### What needs to be done
The result should be an exact copy of the lines from the one with "Miro Dress: 24" through the last line of the data below, both included.

### Entries provided
━━━━━━━━━━
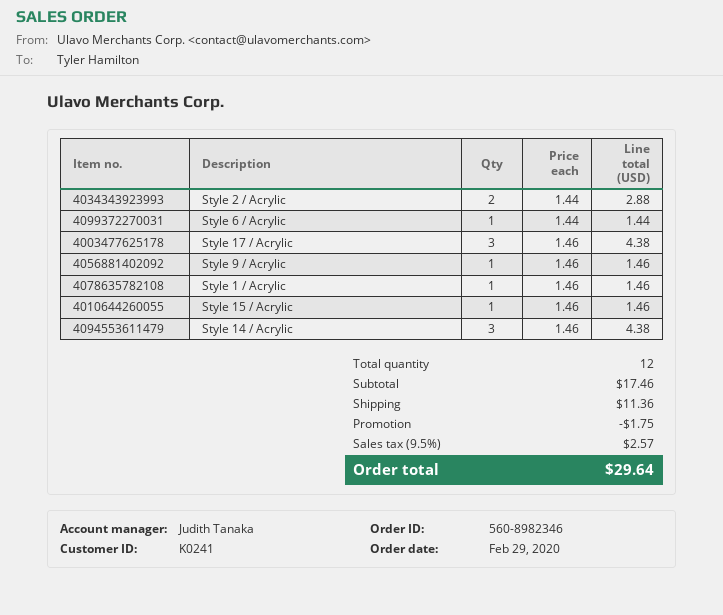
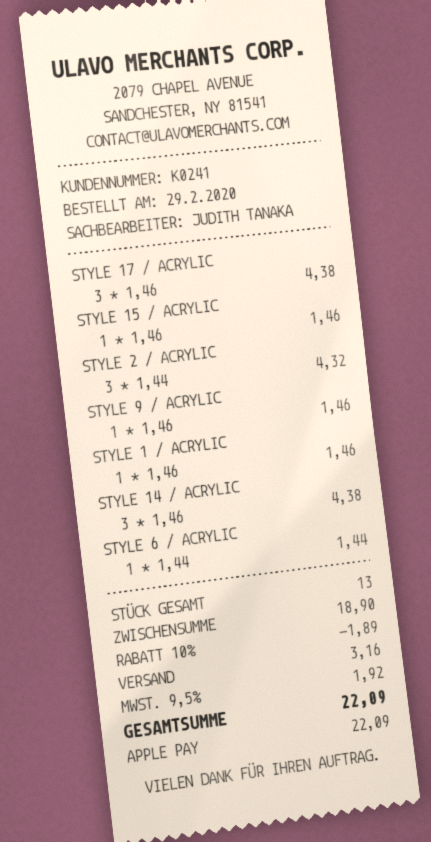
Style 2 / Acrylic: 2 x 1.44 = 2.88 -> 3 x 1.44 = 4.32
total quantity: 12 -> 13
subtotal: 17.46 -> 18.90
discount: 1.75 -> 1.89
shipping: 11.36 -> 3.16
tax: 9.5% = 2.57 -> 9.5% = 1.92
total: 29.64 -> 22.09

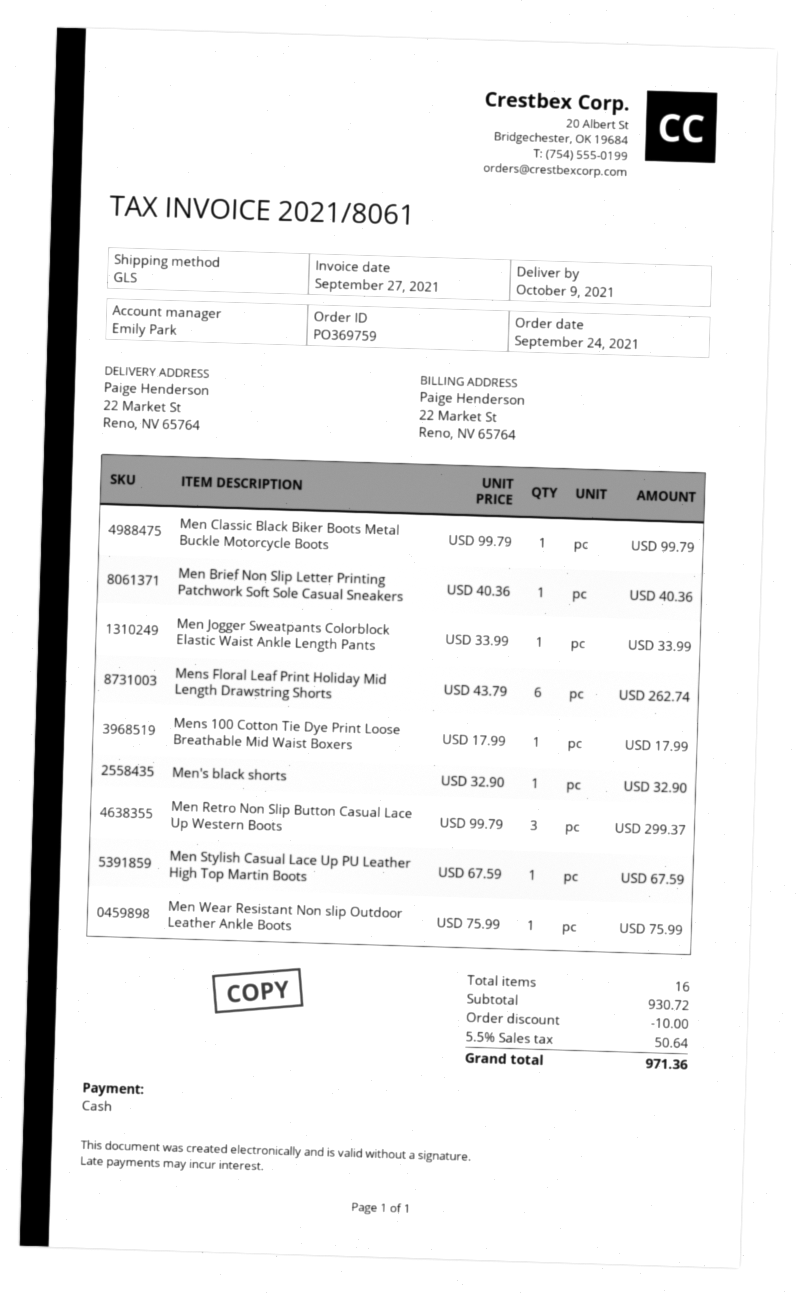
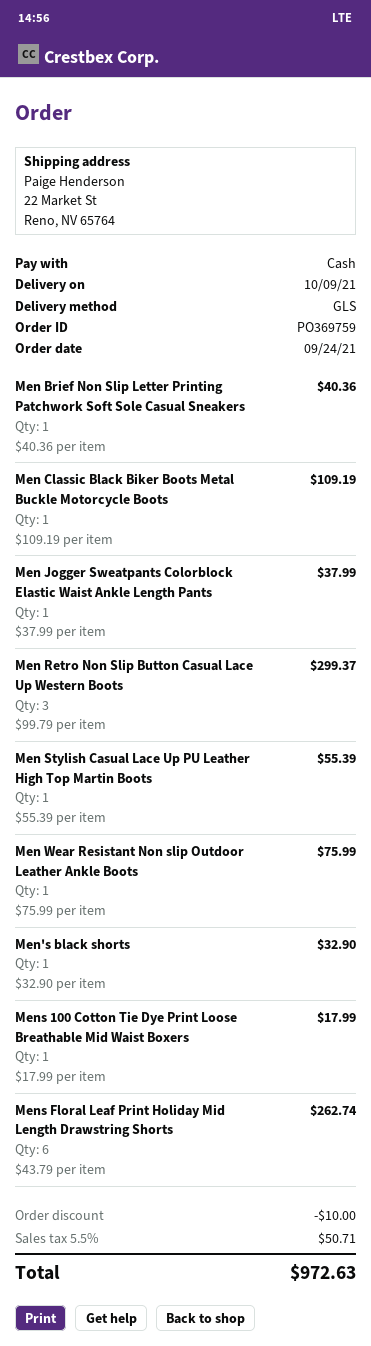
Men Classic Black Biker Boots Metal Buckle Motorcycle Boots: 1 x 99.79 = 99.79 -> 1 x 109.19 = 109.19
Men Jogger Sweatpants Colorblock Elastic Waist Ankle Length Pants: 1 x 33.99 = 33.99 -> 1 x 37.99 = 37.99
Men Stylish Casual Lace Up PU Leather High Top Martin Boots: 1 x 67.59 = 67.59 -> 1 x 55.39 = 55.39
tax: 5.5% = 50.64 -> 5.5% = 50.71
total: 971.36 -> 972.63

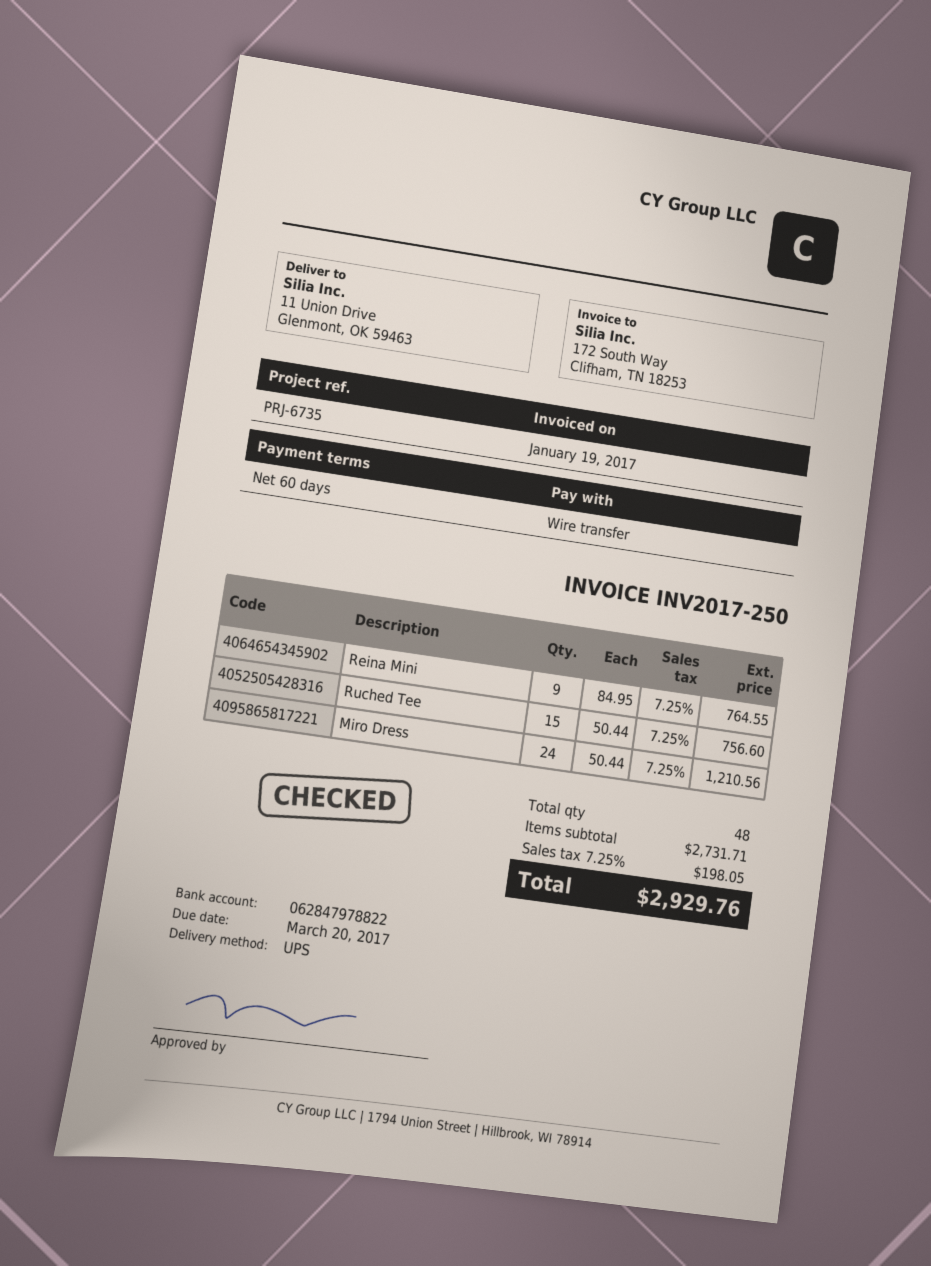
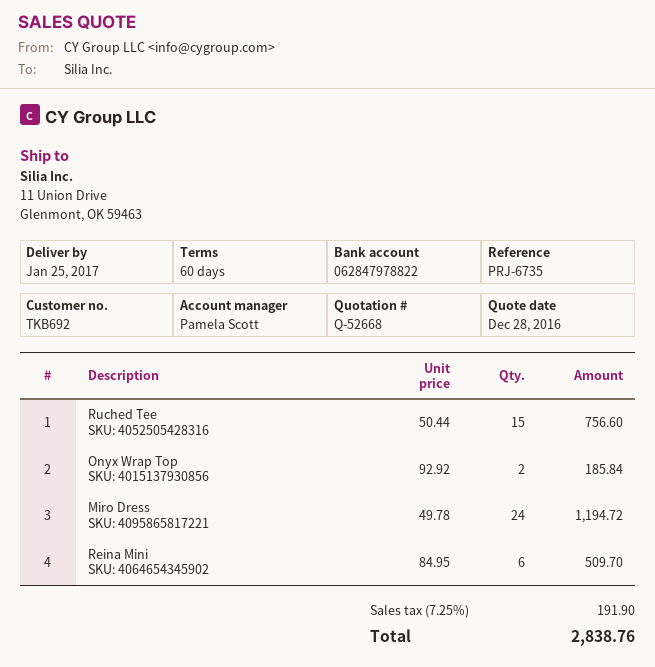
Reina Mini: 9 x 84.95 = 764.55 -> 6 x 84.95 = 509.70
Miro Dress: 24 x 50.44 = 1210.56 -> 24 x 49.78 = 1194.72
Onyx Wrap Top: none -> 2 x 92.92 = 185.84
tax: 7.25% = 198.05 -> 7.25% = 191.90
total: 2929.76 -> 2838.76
━━━━━━━━━━
### Solution below
Miro Dress: 24 x 50.44 = 1210.56 -> 24 x 49.78 = 1194.72
Onyx Wrap Top: none -> 2 x 92.92 = 185.84
tax: 7.25% = 198.05 -> 7.25% = 191.90
total: 2929.76 -> 2838.76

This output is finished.